Revision tracking records
——

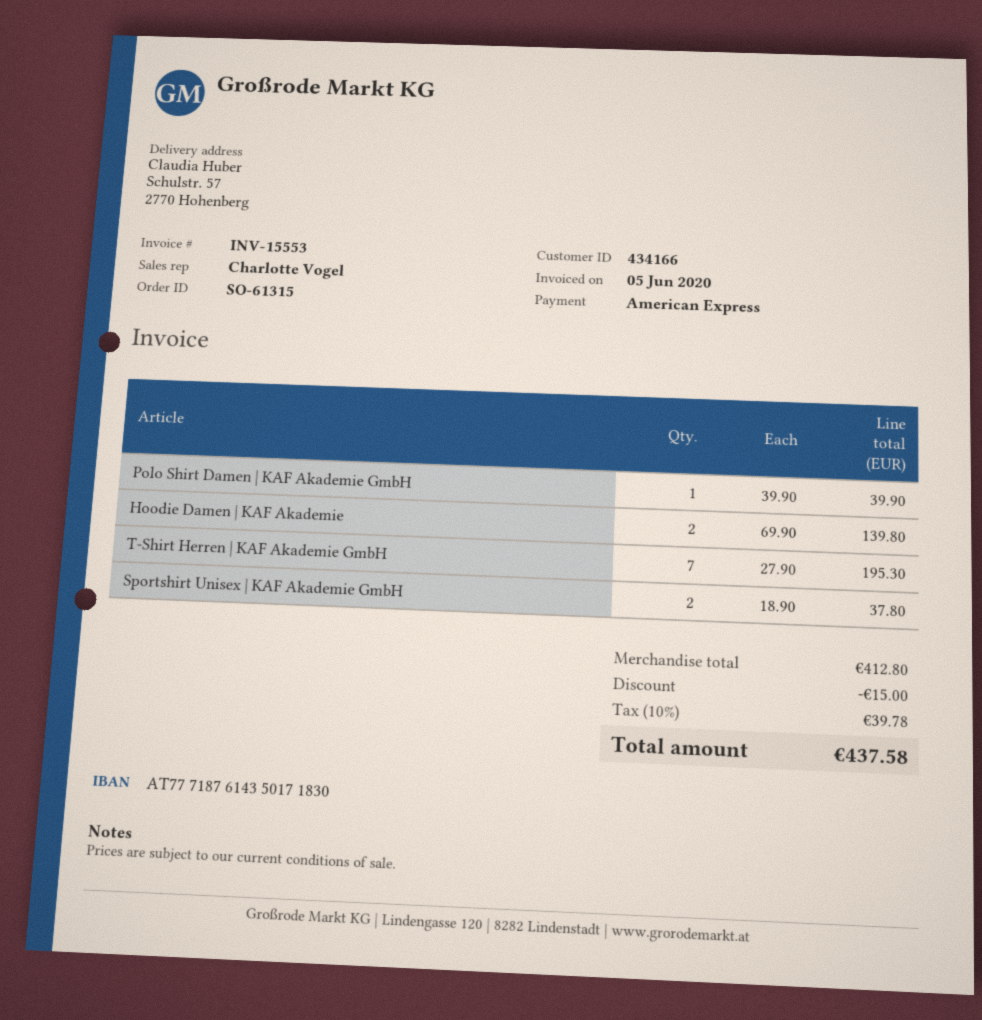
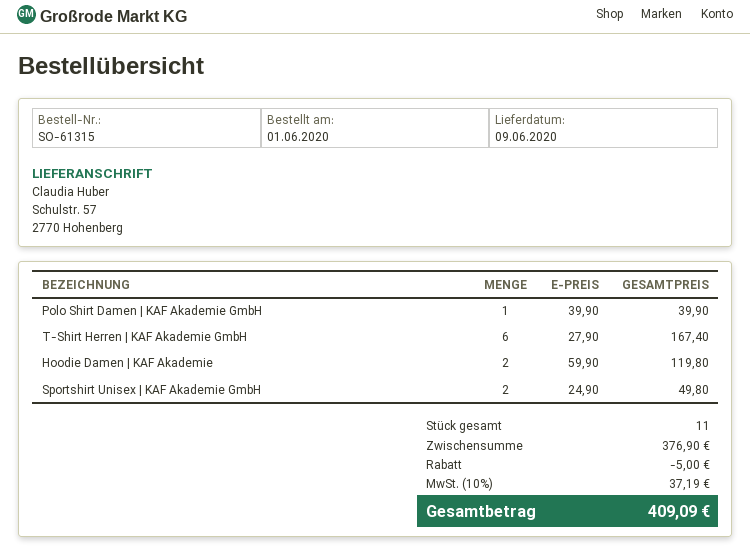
Hoodie Damen | KAF Akademie: 2 x 69.90 = 139.80 -> 2 x 59.90 = 119.80
T-Shirt Herren | KAF Akademie GmbH: 7 x 27.90 = 195.30 -> 6 x 27.90 = 167.40
Sportshirt Unisex | KAF Akademie GmbH: 2 x 18.90 = 37.80 -> 2 x 24.90 = 49.80
subtotal: 412.80 -> 376.90
discount: 15.00 -> 5.00
tax: 10% = 39.78 -> 10% = 37.19
total: 437.58 -> 409.09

——

What the exercise asks =>
Nothing should appear in the output except the lines from the one with "Sportshirt Unisex |" through the end of the records above, copied exactly.

Answer space =>
Sportshirt Unisex | KAF Akademie GmbH: 2 x 18.90 = 37.80 -> 2 x 24.90 = 49.80
subtotal: 412.80 -> 376.90
discount: 15.00 -> 5.00
tax: 10% = 39.78 -> 10% = 37.19
total: 437.58 -> 409.09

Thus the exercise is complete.